### What is needed
All of the data that follows should be given again exactly, without its images.

Modification records
^^^^^^^^^^^^^^^^
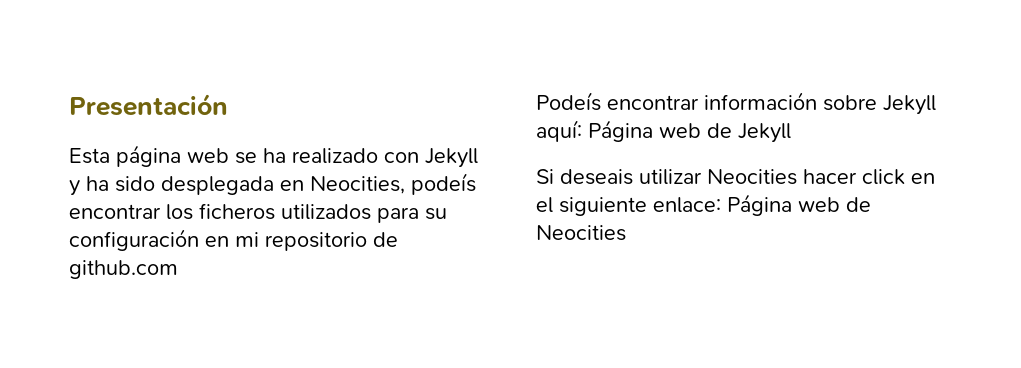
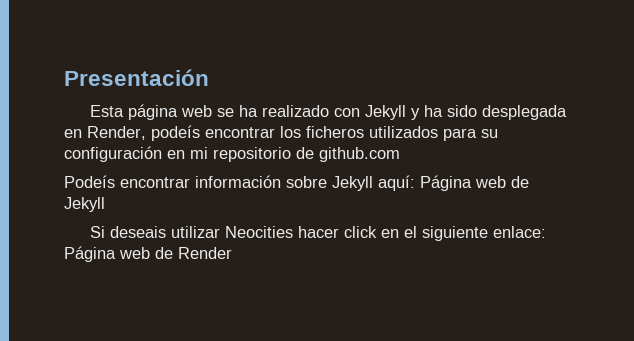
- Esta página web se ha realizado con Jekyll y ha sido desplegada en Neocities, podeís encontrar los ficheros utilizados para su configuración en mi repositorio de github.com
+ Esta página web se ha realizado con Jekyll y ha sido desplegada en Render, podeís encontrar los ficheros utilizados para su configuración en mi repositorio de github.com
- Si deseais utilizar Neocities hacer click en el siguiente enlace: Página web de Neocities
+ Si deseais utilizar Neocities hacer click en el siguiente enlace: Página web de Render

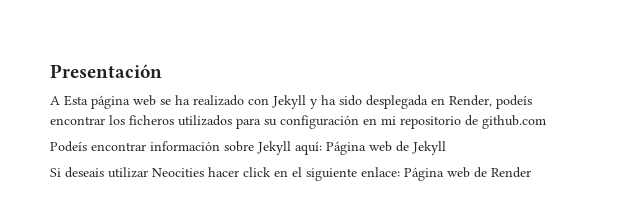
- Esta página web se ha realizado con Jekyll y ha sido desplegada en Render, podeís encontrar los ficheros utilizados para su configuración en mi repositorio de github.com
+ A Esta página web se ha realizado con Jekyll y ha sido desplegada en Render, podeís encontrar los ficheros utilizados para su configuración en mi repositorio de github.com

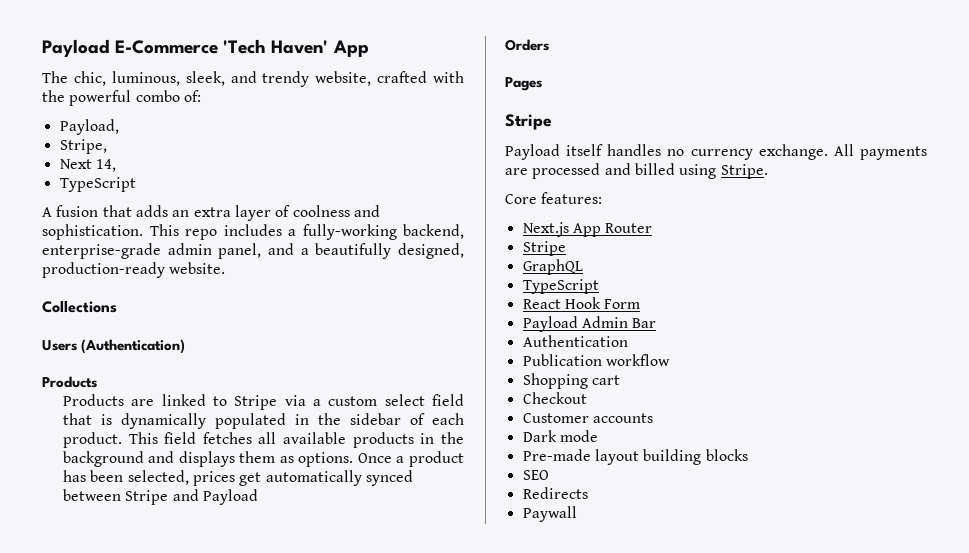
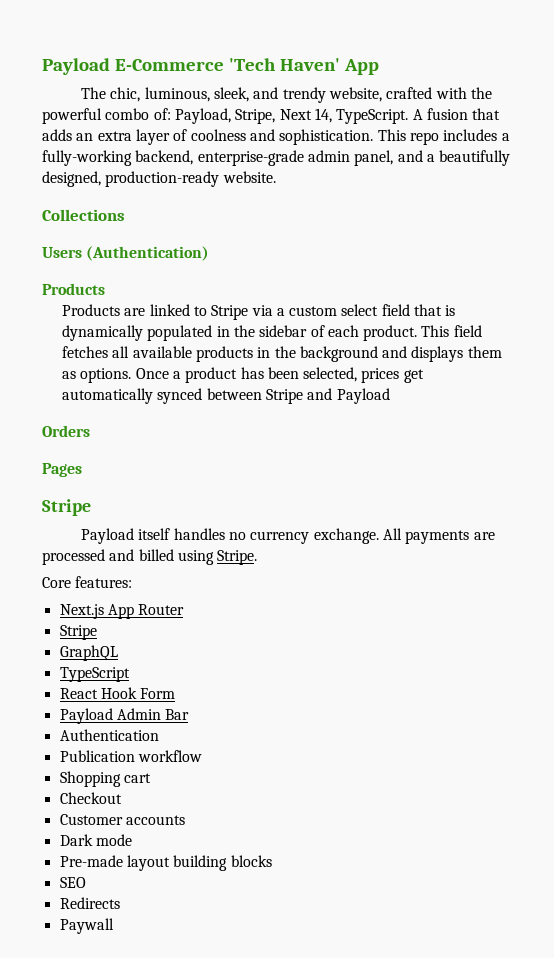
- The chic, luminous, sleek, and trendy website, crafted with the powerful combo of:
- Payload,
- Stripe,
- Next 14,
- TypeScript
- A fusion that adds an extra layer of coolness and sophistication.
+ The chic, luminous, sleek, and trendy website, crafted with the powerful combo of: Payload, Stripe, Next 14, TypeScript. A fusion that adds an extra layer of coolness and sophistication.

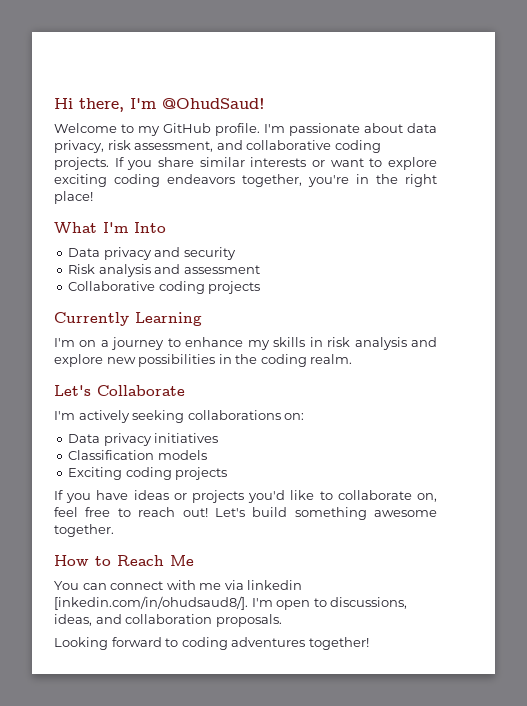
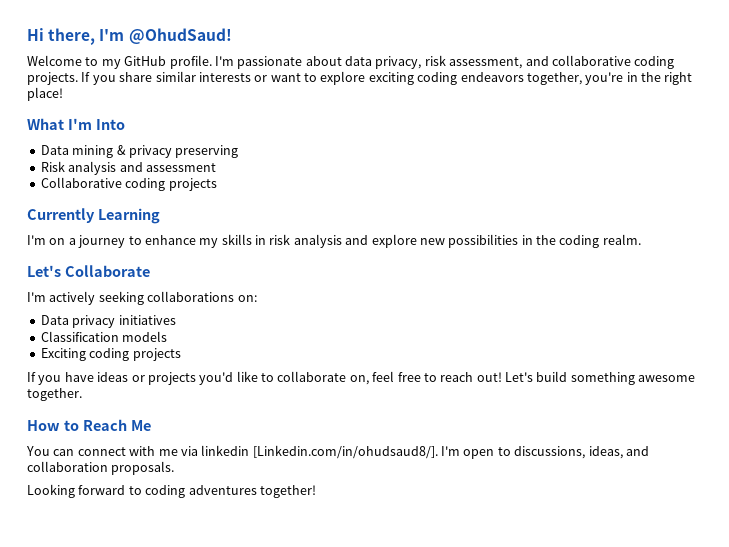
- Data privacy and security
+ Data mining & privacy preserving
- You can connect with me via linkedin [inkedin.com/in/ohudsaud8/]. I'm open to discussions, ideas, and collaboration proposals.
+ You can connect with me via linkedin [Linkedin.com/in/ohudsaud8/]. I'm open to discussions, ideas, and collaboration proposals.

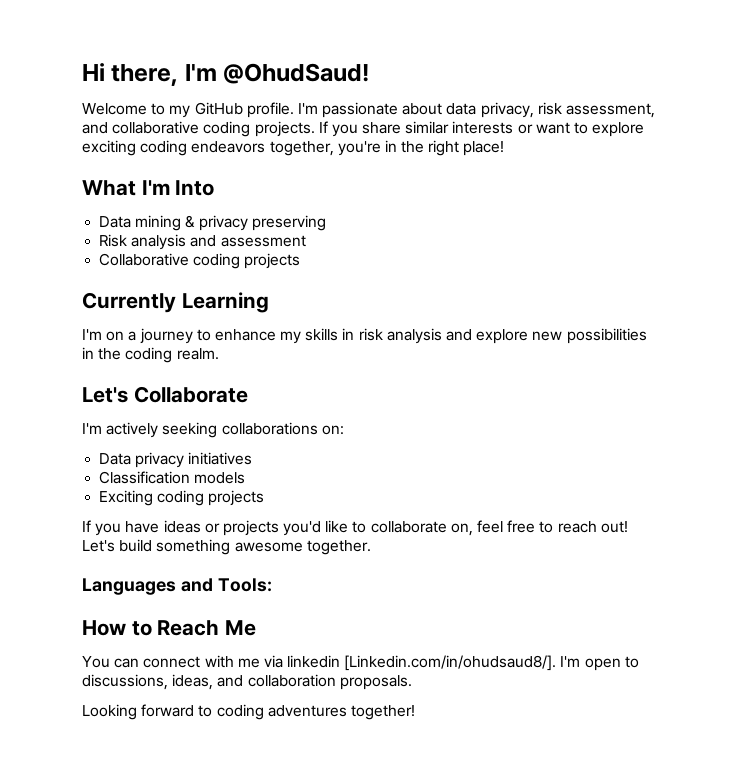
+ Languages and Tools:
^^^^^^^^^^^^^^^^
### Task answer
- Esta página web se ha realizado con Jekyll y ha sido desplegada en Neocities, podeís encontrar los ficheros utilizados para su configuración en mi repositorio de github.com
+ Esta página web se ha realizado con Jekyll y ha sido desplegada en Render, podeís encontrar los ficheros utilizados para su configuración en mi repositorio de github.com
- Si deseais utilizar Neocities hacer click en el siguiente enlace: Página web de Neocities
+ Si deseais utilizar Neocities hacer click en el siguiente enlace: Página web de Render

- Esta página web se ha realizado con Jekyll y ha sido desplegada en Render, podeís encontrar los ficheros utilizados para su configuración en mi repositorio de github.com
+ A Esta página web se ha realizado con Jekyll y ha sido desplegada en Render, podeís encontrar los ficheros utilizados para su configuración en mi repositorio de github.com

- The chic, luminous, sleek, and trendy website, crafted with the powerful combo of:
- Payload,
- Stripe,
- Next 14,
- TypeScript
- A fusion that adds an extra layer of coolness and sophistication.
+ The chic, luminous, sleek, and trendy website, crafted with the powerful combo of: Payload, Stripe, Next 14, TypeScript. A fusion that adds an extra layer of coolness and sophistication.

- Data privacy and security
+ Data mining & privacy preserving
- You can connect with me via linkedin [inkedin.com/in/ohudsaud8/]. I'm open to discussions, ideas, and collaboration proposals.
+ You can connect with me via linkedin [Linkedin.com/in/ohudsaud8/]. I'm open to discussions, ideas, and collaboration proposals.

+ Languages and Tools:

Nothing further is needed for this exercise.